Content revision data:
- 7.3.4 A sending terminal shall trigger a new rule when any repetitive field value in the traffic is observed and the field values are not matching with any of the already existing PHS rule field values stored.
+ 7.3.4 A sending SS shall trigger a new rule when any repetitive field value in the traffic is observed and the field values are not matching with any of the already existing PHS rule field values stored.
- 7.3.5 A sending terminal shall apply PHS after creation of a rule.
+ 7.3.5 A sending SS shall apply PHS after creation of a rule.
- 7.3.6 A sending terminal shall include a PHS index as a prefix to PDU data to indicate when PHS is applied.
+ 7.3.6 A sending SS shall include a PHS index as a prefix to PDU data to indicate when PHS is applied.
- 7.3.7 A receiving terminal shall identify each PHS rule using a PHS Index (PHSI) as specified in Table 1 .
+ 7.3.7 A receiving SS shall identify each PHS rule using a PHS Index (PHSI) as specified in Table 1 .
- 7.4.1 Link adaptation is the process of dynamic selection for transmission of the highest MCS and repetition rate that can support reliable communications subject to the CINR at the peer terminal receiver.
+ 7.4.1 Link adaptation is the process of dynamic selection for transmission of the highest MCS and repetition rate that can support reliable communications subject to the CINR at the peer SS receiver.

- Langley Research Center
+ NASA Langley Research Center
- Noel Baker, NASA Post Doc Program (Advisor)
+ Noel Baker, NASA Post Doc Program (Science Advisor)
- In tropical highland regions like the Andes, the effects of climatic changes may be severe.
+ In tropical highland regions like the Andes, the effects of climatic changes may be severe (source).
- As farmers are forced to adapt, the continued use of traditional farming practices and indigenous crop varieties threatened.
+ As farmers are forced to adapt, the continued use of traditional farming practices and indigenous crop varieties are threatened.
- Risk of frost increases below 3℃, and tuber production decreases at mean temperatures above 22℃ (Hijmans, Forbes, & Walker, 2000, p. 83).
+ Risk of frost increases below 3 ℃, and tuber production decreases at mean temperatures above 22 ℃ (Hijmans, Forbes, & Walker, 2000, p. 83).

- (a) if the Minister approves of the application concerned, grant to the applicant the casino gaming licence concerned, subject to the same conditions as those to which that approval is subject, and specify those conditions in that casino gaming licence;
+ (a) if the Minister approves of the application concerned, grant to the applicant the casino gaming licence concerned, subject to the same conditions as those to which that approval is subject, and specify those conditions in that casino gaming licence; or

What to work on
Each line from the one that contains "NASA Langley Research Center" to the end of the data should be set down exactly, both ends included.

Result of this exercise
+ NASA Langley Research Center
- Noel Baker, NASA Post Doc Program (Advisor)
+ Noel Baker, NASA Post Doc Program (Science Advisor)
- In tropical highland regions like the Andes, the effects of climatic changes may be severe.
+ In tropical highland regions like the Andes, the effects of climatic changes may be severe (source).
- As farmers are forced to adapt, the continued use of traditional farming practices and indigenous crop varieties threatened.
+ As farmers are forced to adapt, the continued use of traditional farming practices and indigenous crop varieties are threatened.
- Risk of frost increases below 3℃, and tuber production decreases at mean temperatures above 22℃ (Hijmans, Forbes, & Walker, 2000, p. 83).
+ Risk of frost increases below 3 ℃, and tuber production decreases at mean temperatures above 22 ℃ (Hijmans, Forbes, & Walker, 2000, p. 83).

- (a) if the Minister approves of the application concerned, grant to the applicant the casino gaming licence concerned, subject to the same conditions as those to which that approval is subject, and specify those conditions in that casino gaming licence;
+ (a) if the Minister approves of the application concerned, grant to the applicant the casino gaming licence concerned, subject to the same conditions as those to which that approval is subject, and specify those conditions in that casino gaming licence; or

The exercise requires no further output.